SPOILERS!!LEAVE!!SPOILERS!!YOU SHOULDN'T BE HERE ANYWAY!!SPOILERS!!SPOILERS!!LEAVE!!
I haven't read King in awhile. I forgot how easy it is to fall in step with him. I own over 40 of his books and have read a little over half of them. But even if I work on only one of his page-turners every year starting now, I doubt if I will finish before my demise. Not considering future works, he's now written over 50 books that have sold a staggering 350 million copies. So, no problemo assembling his work, only finishing it.
That said, it is not surprising that Joyland is, ah, a joy to read. It is so smooth; giving just the right amount of character and location to sit down in a comfortable chair and lose yourself in Carny Town for 2-3 hours at a time. Yes, most of the story takes place on the midway with its booths of rigged skill, rides of contained fright, and sideshows of the weird and mesmerizing, not to mention their ingrained salacity. And, yes, the plot's firing pin is solving its murders. And, double-yes, there's a supernatural element, although the "ghost" of the story is more a trigger than a bullet.
The thing to remember about Joyland is that it is a life turned backwards with speculation by the narrator, Devin Jones, a "twenty-one-year-old virgin with literary aspirations"(p.12). This is full nostalgia with its list of "firsts", including witnessing the one that is unwelcome and inescapable:
Powerful stuff, especially when "touching another world"(p.158) is tossed in as a guidepost to temporal trails. Mike—the 10-year-old with deadly MD who faces his wheelchair and prognosis with "a kind of gloomy realism"(p.159)—is the flagpole for sensitivity, compassion, and the opposite of prayer peddlers like his evangelical grandfather. Madam Fortuna—the obligatory séance snarker "packaged in glittering carny bullshit", with a mesmerizing madball and gypsy robes—gets a sympatric pass with "some small bit of authentic psychic ability amped up by a shrewd understanding of human nature"(p.158). Even Devin's fellow Happy Hound(1), Tom Kennedy sees the ghost of the dead girl in the Horror House ride.

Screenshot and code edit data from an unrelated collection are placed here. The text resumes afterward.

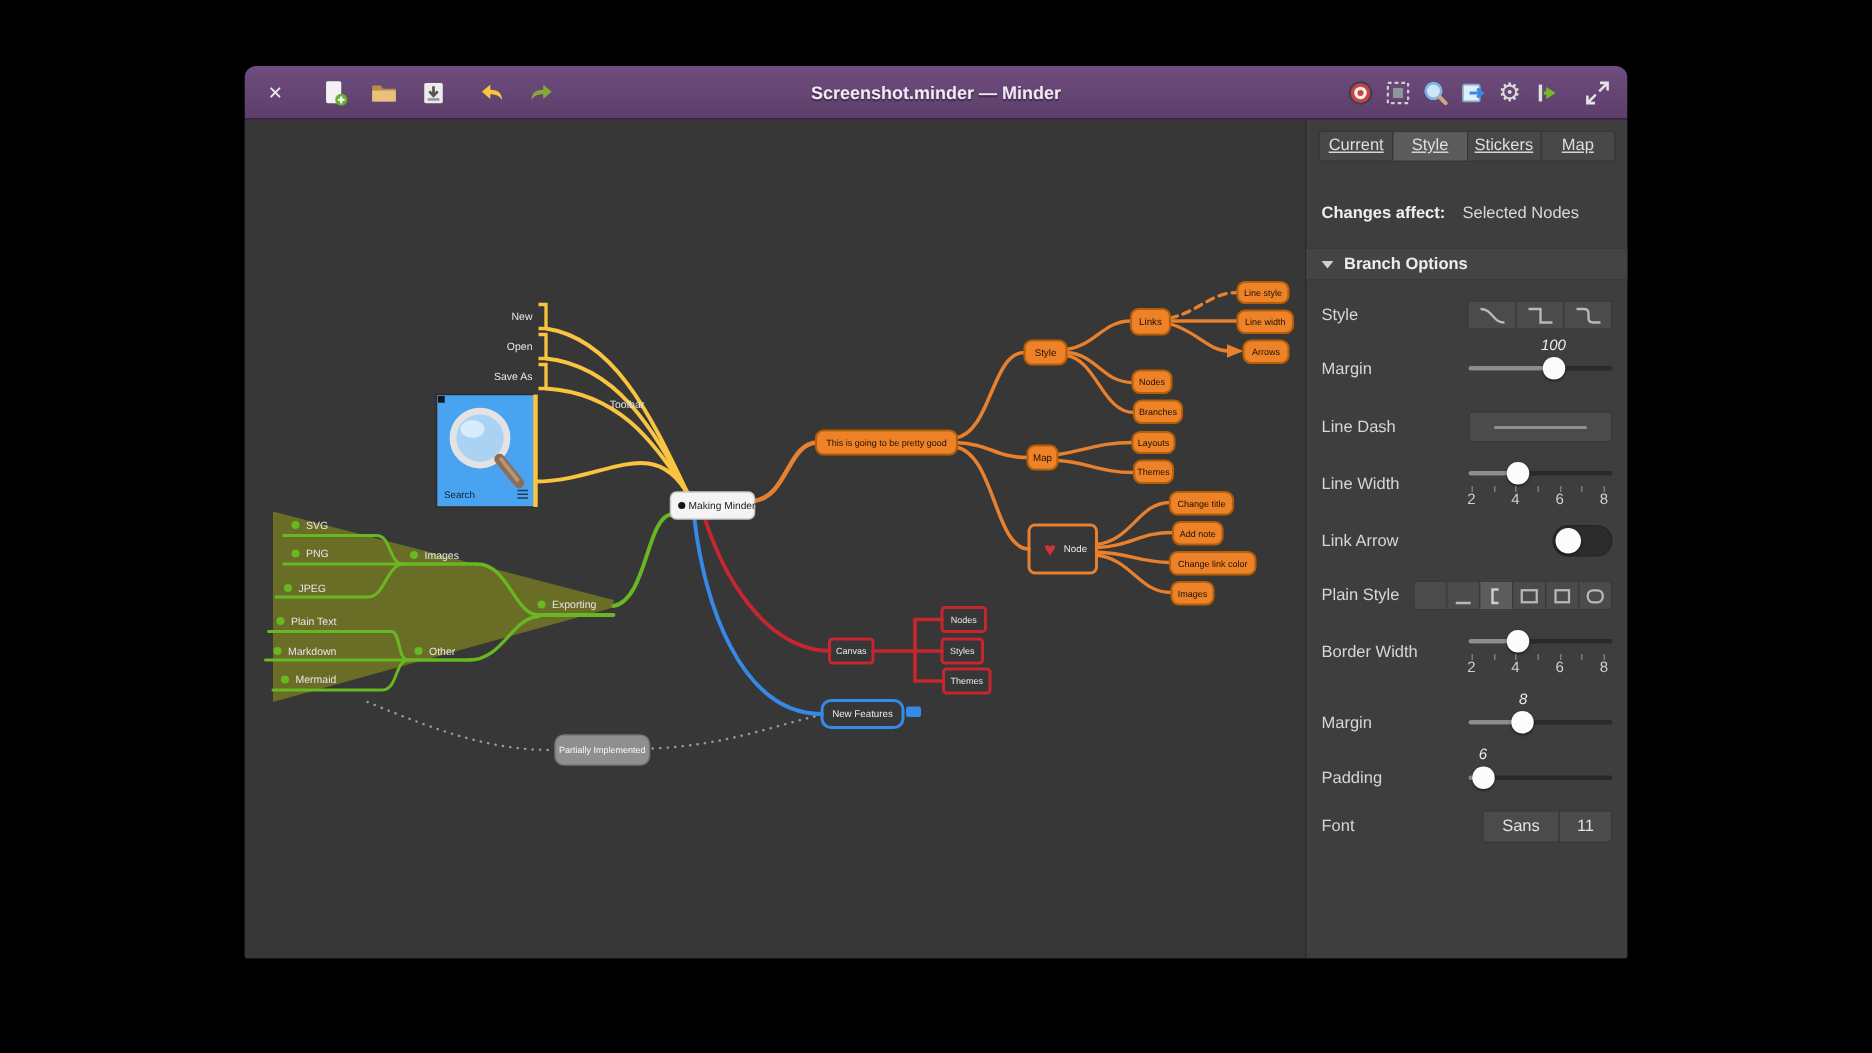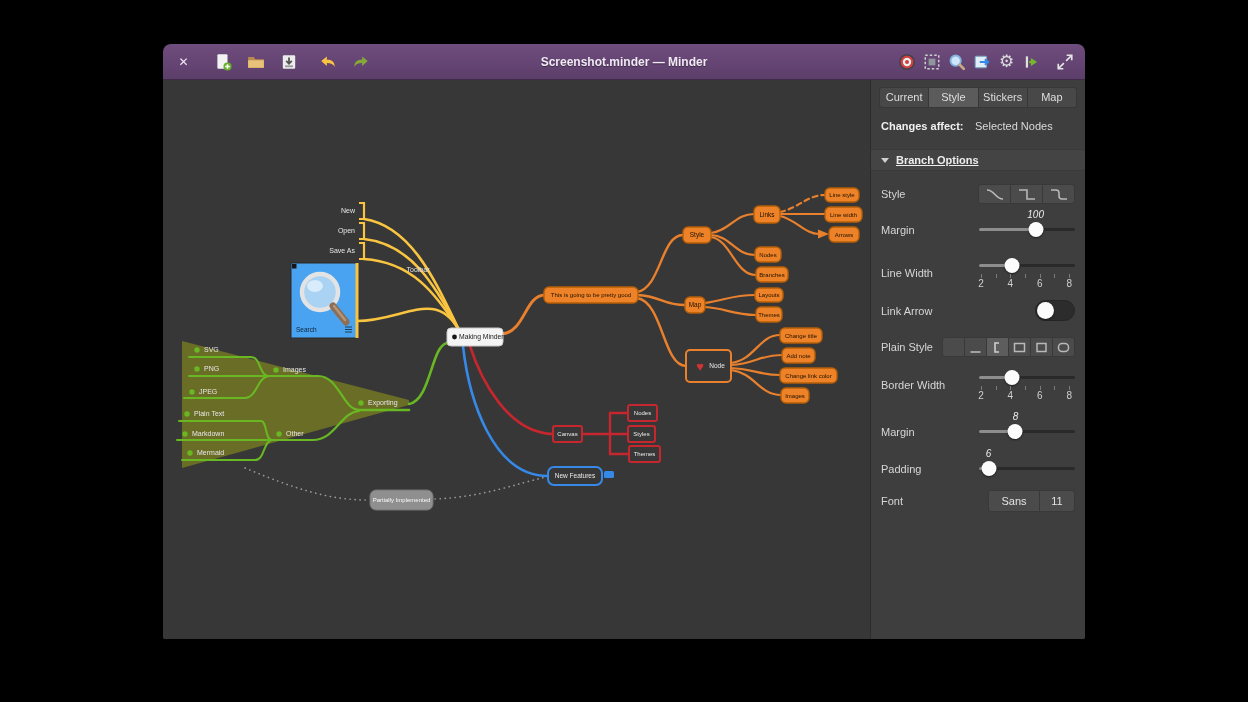"Current" .tabs { margin: 0 8px 12px -> 0 8px 28px; text-decoration: none -> underline }
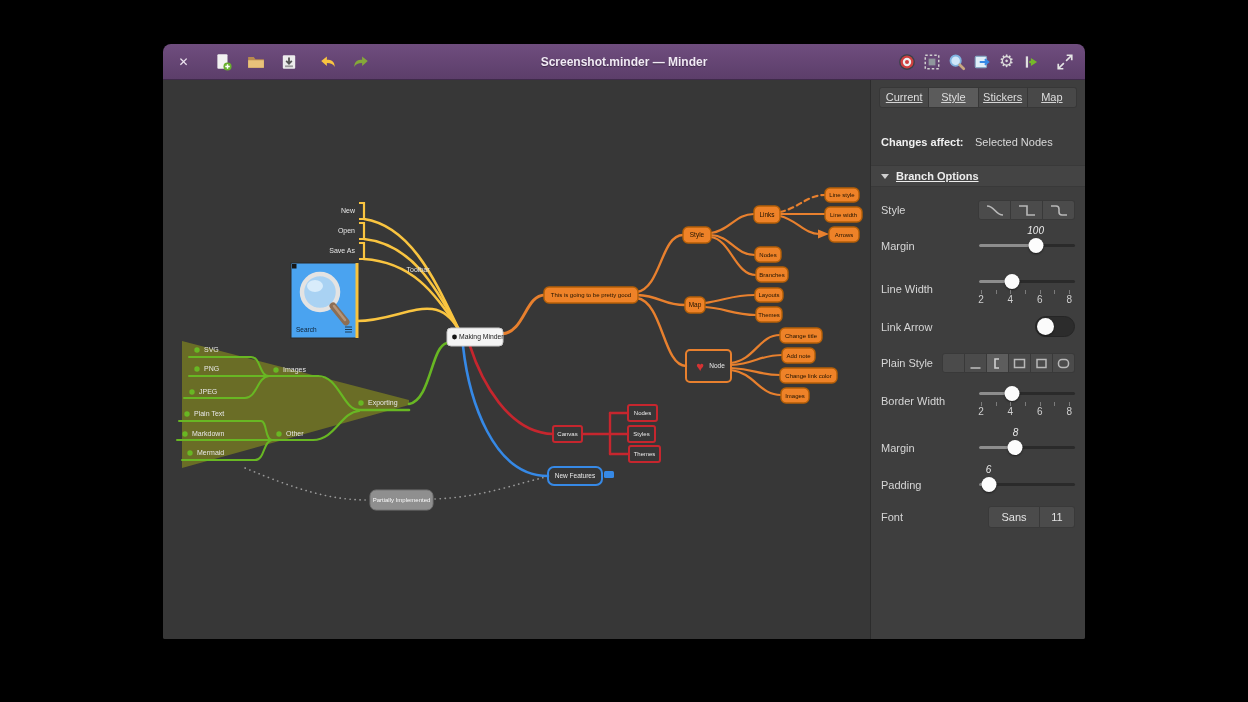"Branch Options" .sect { text-decoration: underline -> none }
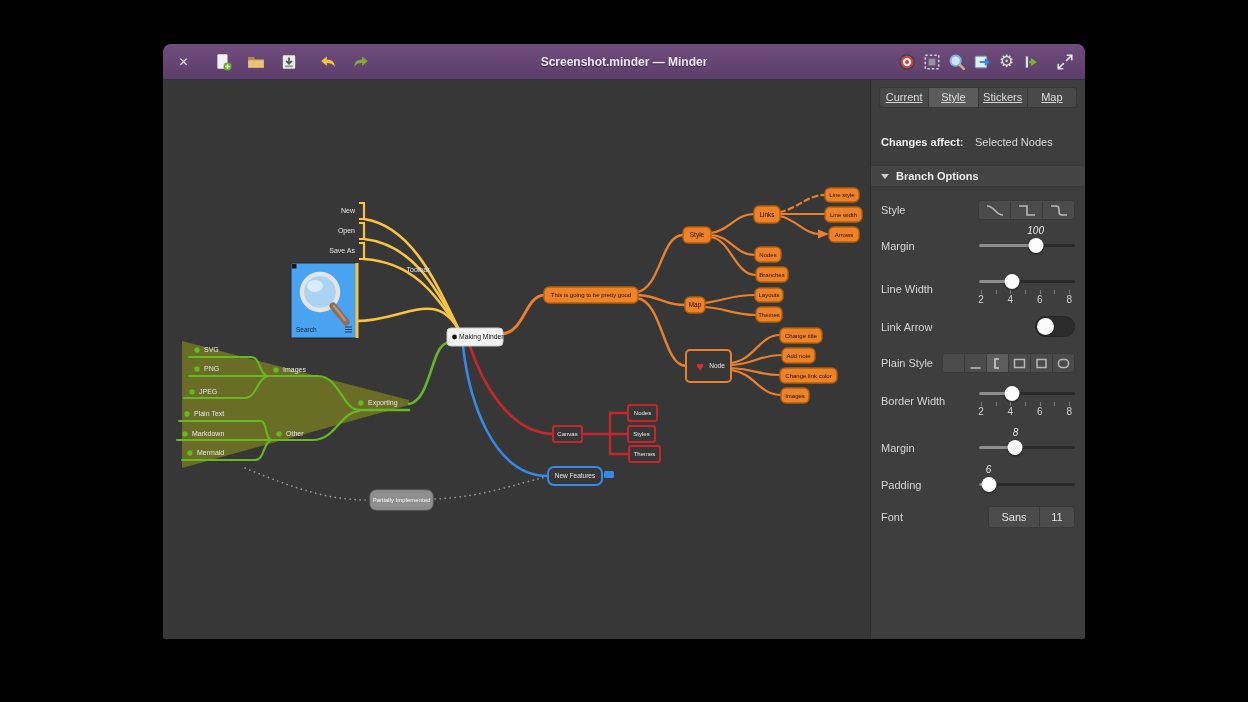"Line Dash" div.row { html: none -> <div> <span>Line Dash</span> <span> <span></span> </span> </div> }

But Joyland is not about the supernatural. First of all, the phantasmagoric is not a malign influence, it is a guide, a source—if you will—to the truth. King uses a broader definition of "ghost" to haunt Devin: "the horrifying realization that I had been really and truly rejected for the first time in my life"(p.90). The spectral reality pales in comparison to the human horror of abduction, torture, rape, and throat cutting perpetrated by the Funhouse Killer. A live, human bane, murder. But King doesn't leave you on the pity pot to wail about abominable conduct. In the sub-plot, Devin befriends Mike, a doomed child, to live and enjoy his short life to its fullest. There are physical locations that help bring people together. And this story moves around not in a fairway of swindlers, pickpockets, and bullies, but one that's "a little old and a little rickety, but . . . charming . . .
Bradley Easterbrook, the 93-year-old owner of Joyland, says it simply: "we sell fun"(p.60). As the author's mouthpiece, this supports the book's title like a centerpole, as King leads another path through accepted genres with Joyland: is it Mystery? Horror? Gothic? As the lead quote of this review declares, this—more than any—is a Coming-Of-Age story, a la a sweet Stephen King.
1) Joyland's mascot is Howie the Happy Hound. Most employees have to do "Wiggle-Waggle" time by "putting on the fur" and mingling with the rubes just as Mickey does in Disneyland. Joyland is a stationary amusement park, not a traveling carnival.